John Sinclair, The World's Fastest Camera, The Luna Luna, etc.
In which I serve up some midweek links to get you through 'til Sunday.
😢 Yesterday we lost John Sinclair. Stephen Erlewine said it better than I could: “Sinclair was a rock & roll radical and pro-marijuana activist who was a pivotal figure in the creation of the Michigan counterculture that gave birth to the MC5 and Iggy Pop & the Stooges.”
🪩 If you live in my neck of the woods, come out this Saturday at 7pm to AMP’d, which my company RetroDuck is sponsoring, and dance to everybody’s favorite ‘80s cover band, Starfarm. All proceeds go to the Greater Lansing Care Foundation. Tickets on sale here.
📽 We are also sponsoring this year’s Capital City Film Festival, April 10-20th.
🎡 One of the first links I ever shared here was about the Luna Luna, a carnival designed by some of the 20th century’s most famous artists, back in 1987. Well, it’s back.
🚰 I guess I’ll just keep standing here while you fix the sink. “So, yeah, I guess I have no idea why I’m still standing here, but for some reason it feels like it would be ruder to leave, especially now that I’ve already stayed here for what feels like between six seconds and an hour.”
🌝 The moon is not made of green cheese. Where did this idea come from? “There was never an actual historical popular belief that the Moon is made of green cheese (cf. Flat Earth and the myth of the flat Earth). It was typically used as an example of extreme credulity, a meaning that was clear and commonly understood as early as 1638.”
🦖 The Godzilla films ranked. Minus One ruled, but justice for Godzilla (1998).
🏀 Sportsball teams named after technologies: Pistons, Supersonics, Lansing Lugnuts, etc.
🌳 A look at homes with living trees growing inside. “Biophilic design is an innovative approach that seeks to incorporate elements of nature into architectural and interior design. Its goal is to reconnect people with the natural world by integrating natural materials, plants, light, and outdoor views into their surrounding environment.”
🦈 Shark skin generates thrust. “The discovery explains the speed that sharks can reach and suggests how marine engineers can copy them.”
🧠 Apparently human brains have gotten pretty big the last 75 years.

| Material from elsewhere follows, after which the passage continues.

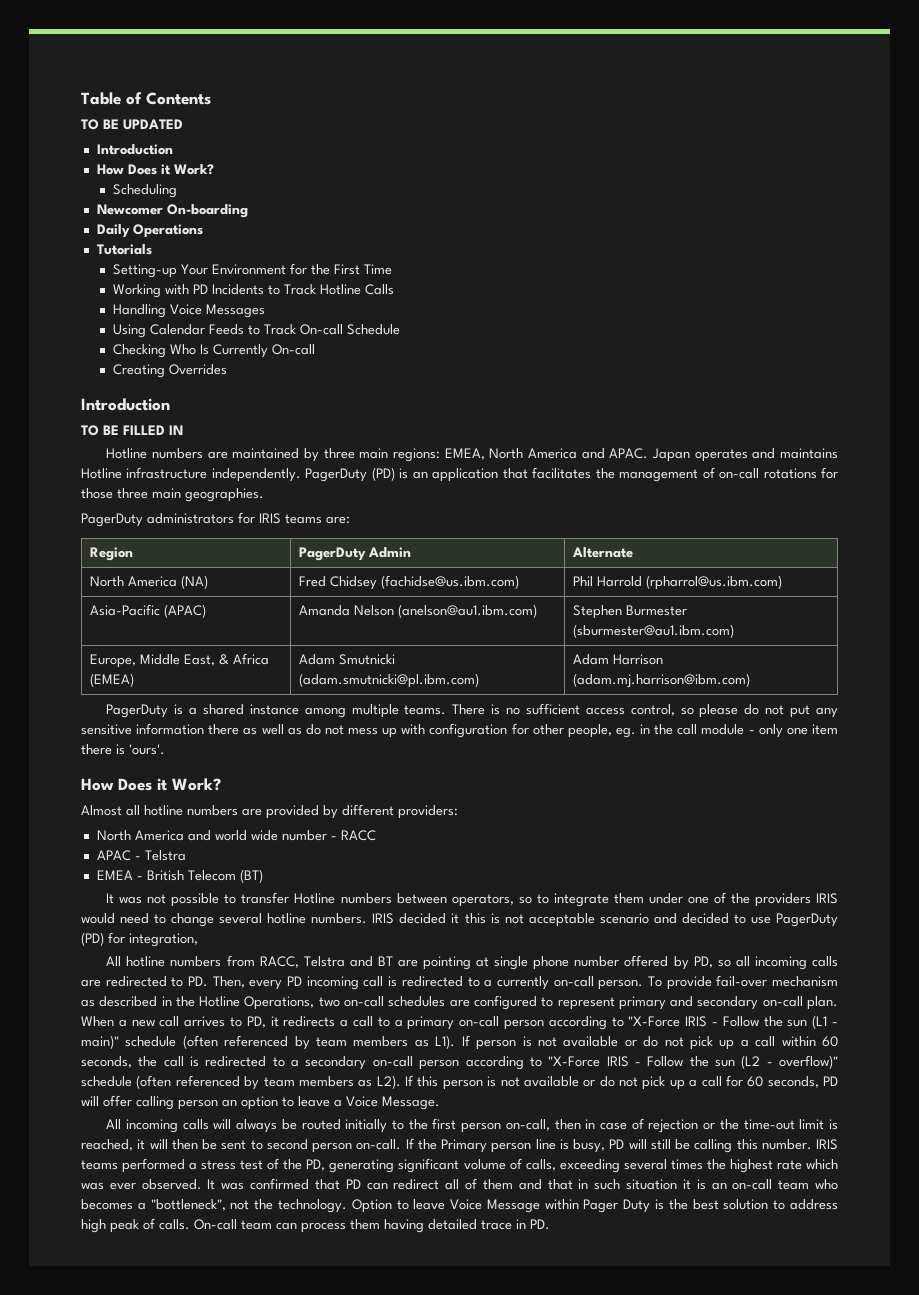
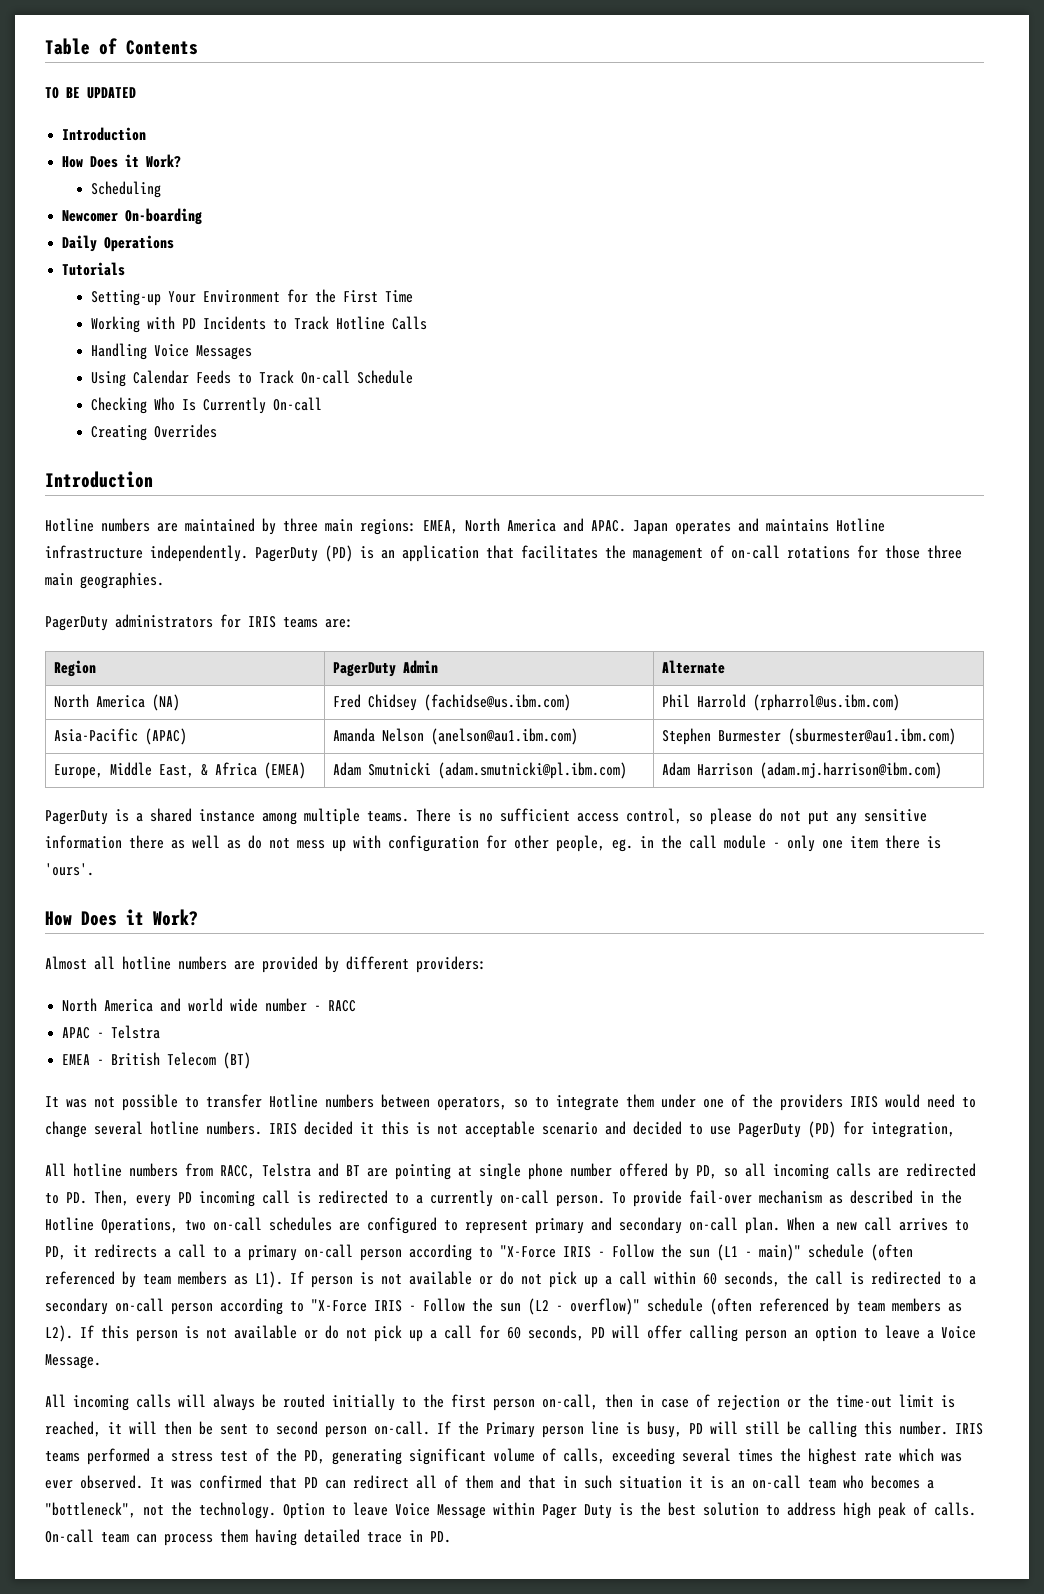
- TO BE FILLED IN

From Popular Mechanics: “However, new research from University of California Davis suggests that on smaller timescales—that is, biological changes between generations—the brain’s volume has actually increased by 6.6 percent. While that may not seem like a lot (the brain is essentially the size of two clenched fists, after all), it could be a useful biological bulwark against dementia.”

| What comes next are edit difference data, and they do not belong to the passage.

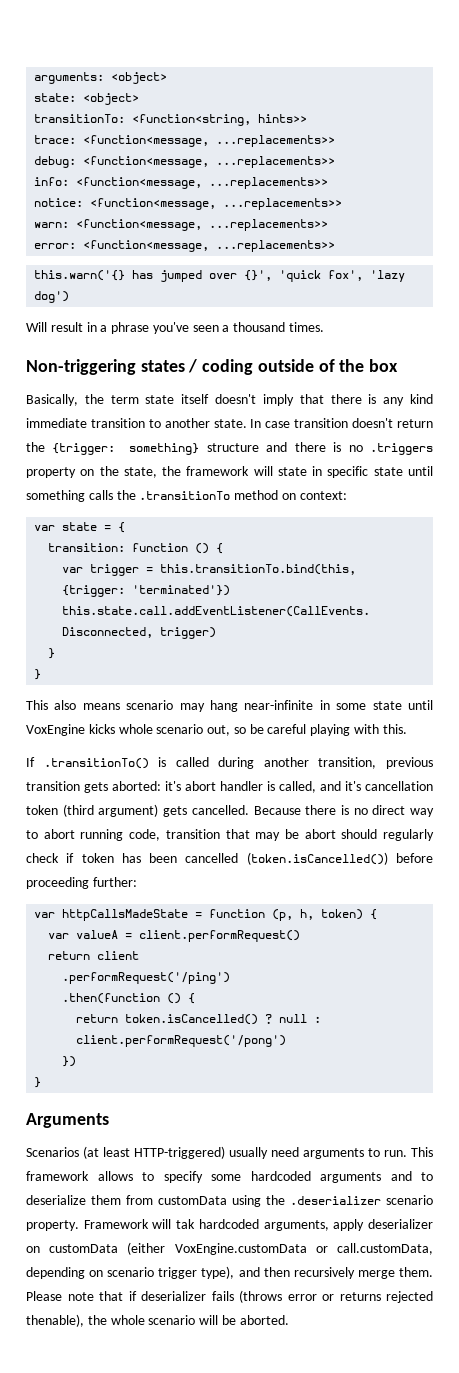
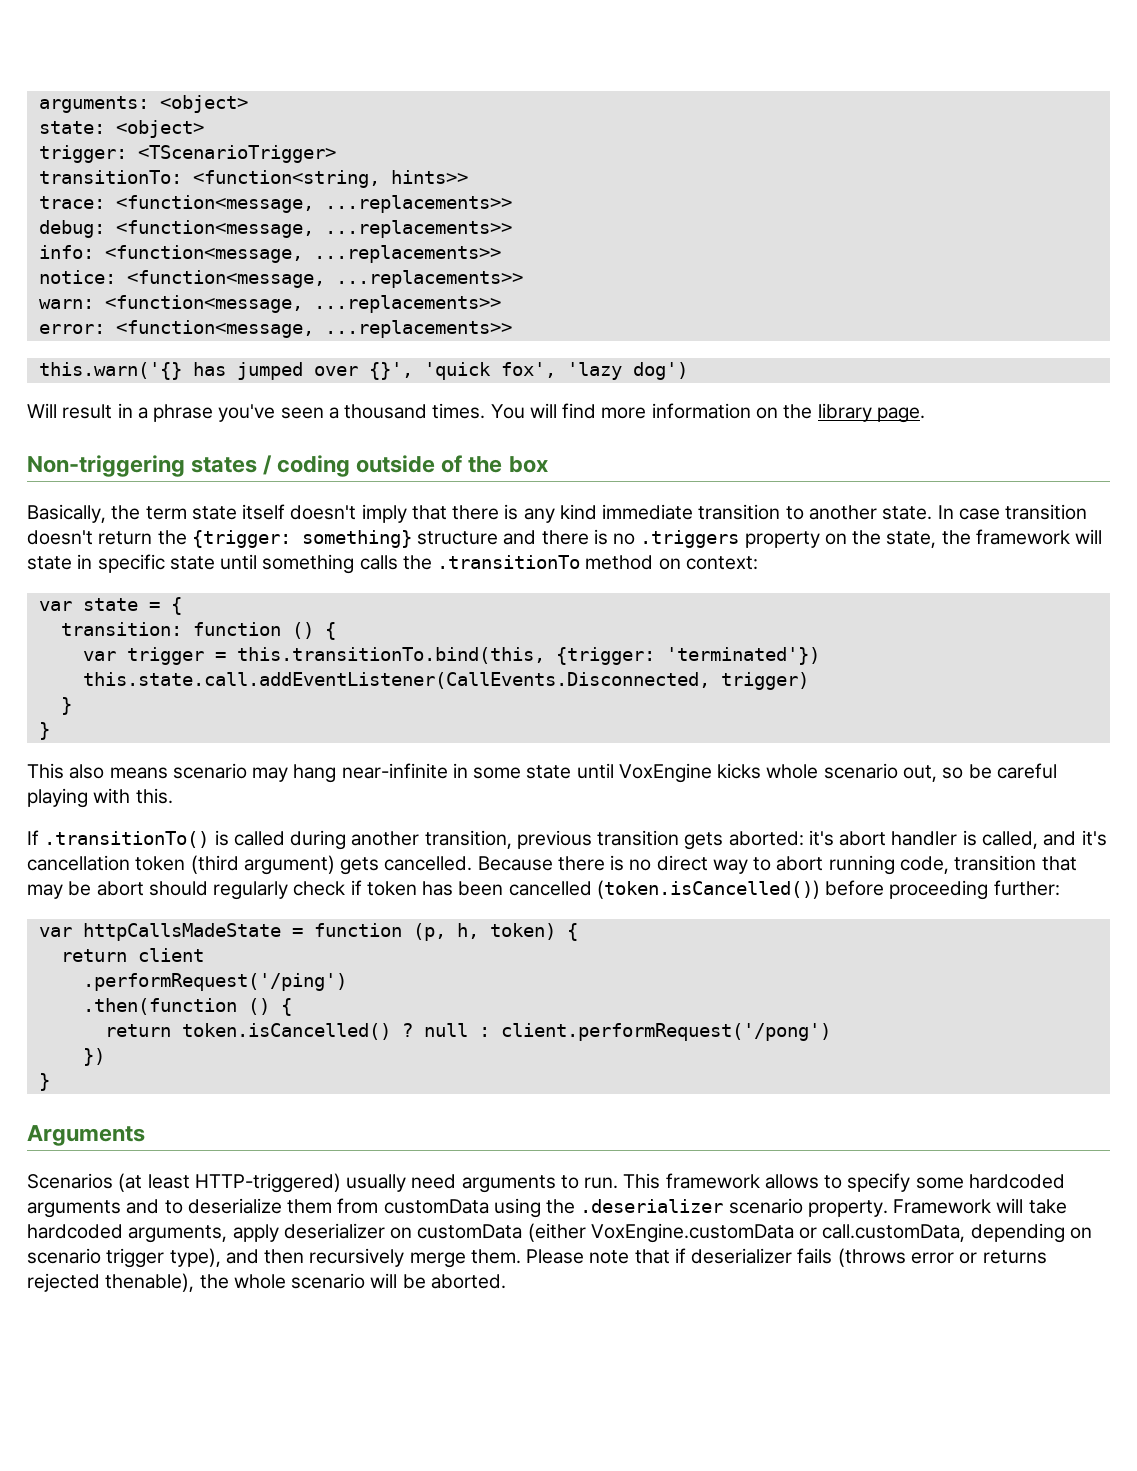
+ trigger: <TScenarioTrigger>
+ You will find more information on the library page.
- var valueA = client.performRequest()
- Framework will tak hardcoded arguments, apply deserializer on customData (either VoxEngine.customData or call.customData, depending on scenario trigger type), and then recursively merge them.
+ Framework will take hardcoded arguments, apply deserializer on customData (either VoxEngine.customData or call.customData, depending on scenario trigger type), and then recursively merge them.

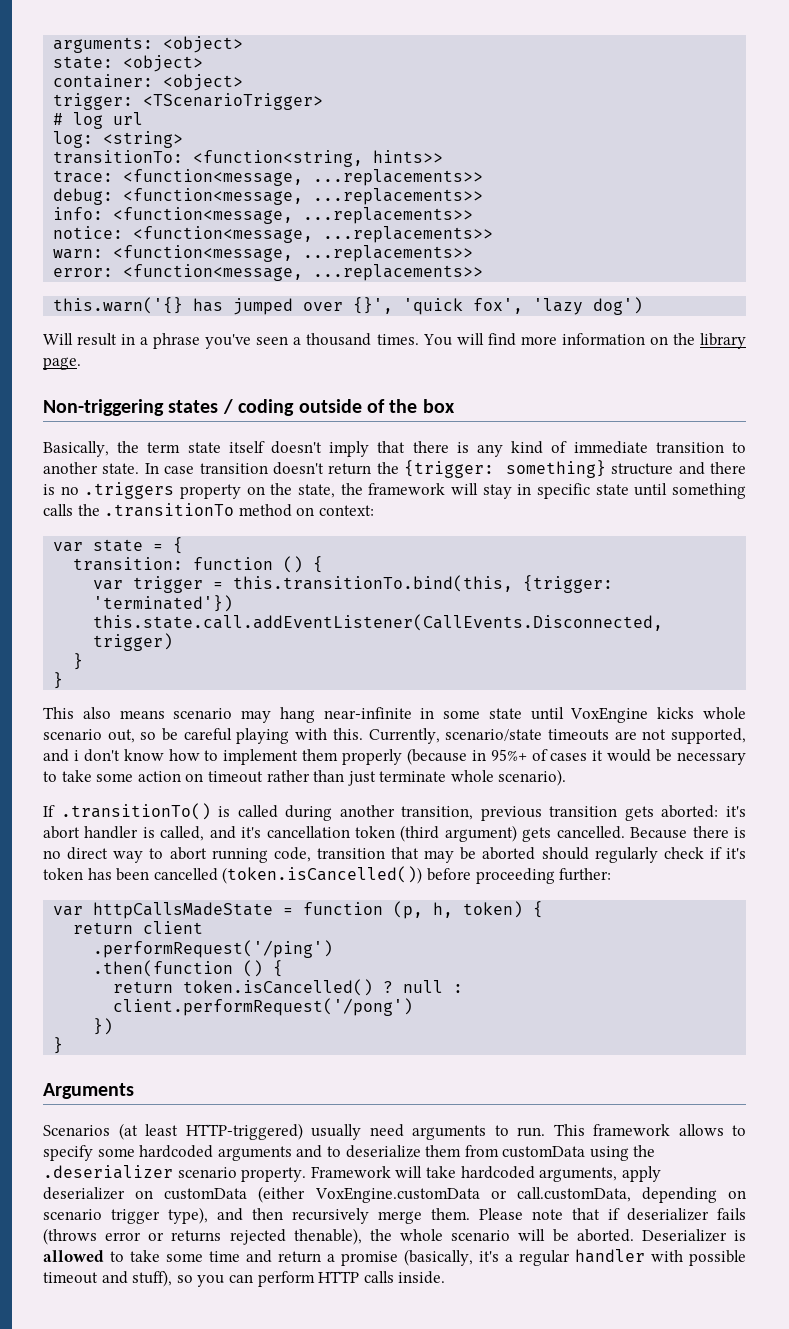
+ container: <object>
+ # log url
+ log: <string>
- Basically, the term state itself doesn't imply that there is any kind immediate transition to another state.
+ Basically, the term state itself doesn't imply that there is any kind of immediate transition to another state.
- In case transition doesn't return the {trigger: something} structure and there is no .triggers property on the state, the framework will state in specific state until something calls the .transitionTo method on context:
+ In case transition doesn't return the {trigger: something} structure and there is no .triggers property on the state, the framework will stay in specific state until something calls the .transitionTo method on context:
+ Currently, scenario/state timeouts are not supported, and i don't know how to implement them properly (because in 95%+ of cases it would be necessary to take some action on timeout rather than just terminate whole scenario).
- Because there is no direct way to abort running code, transition that may be abort should regularly check if token has been cancelled (token.isCancelled()) before proceeding further:
+ Because there is no direct way to abort running code, transition that may be aborted should regularly check if it's token has been cancelled (token.isCancelled()) before proceeding further:
+ Deserializer is allowed to take some time and return a promise (basically, it's a regular handler with possible timeout and stuff), so you can perform HTTP calls inside.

☢️ A nuclear power station in Michigan will be the first in the United States to reopen after being fully closed.
📱 Blackberry-like “Clicks” keyboard. Why am I interested in this? Am I nostalgic for everything?
📸 The world’s fastest camera shoots at 156.3 trillion frames per second. “The best slow-mo cameras in phones are usually working with a few hundred fps. Professional cinematic cameras might use a few thousand, to achieve a smoother effect. But if you want to see what’s going on at the nanoscale, you’ll need to slow things way down, to the billions or even trillions of frames per second.”
🏆 Speaking of cameras, see the winners of the Smithsonian’s 21st Annual Photography Contest, “which drew 30,728 submissions from 5,324 photographers in 128 countries around the globe.”
🌶️ Despite the fact that heat-seekers are in constant search of spice— Carolina reapers, scorpions, ghosts, Guatemalan insanity peppers, etc.— jalapeños are actually getting less spicy. “And the long-term ‘de-spicification’ of the jalapeño is a deliberate choice, not the product of a bad season of weather.”
✌️ That’s all for now. Enjoy the rest of your week, and remember to keep the Hoping Machine running.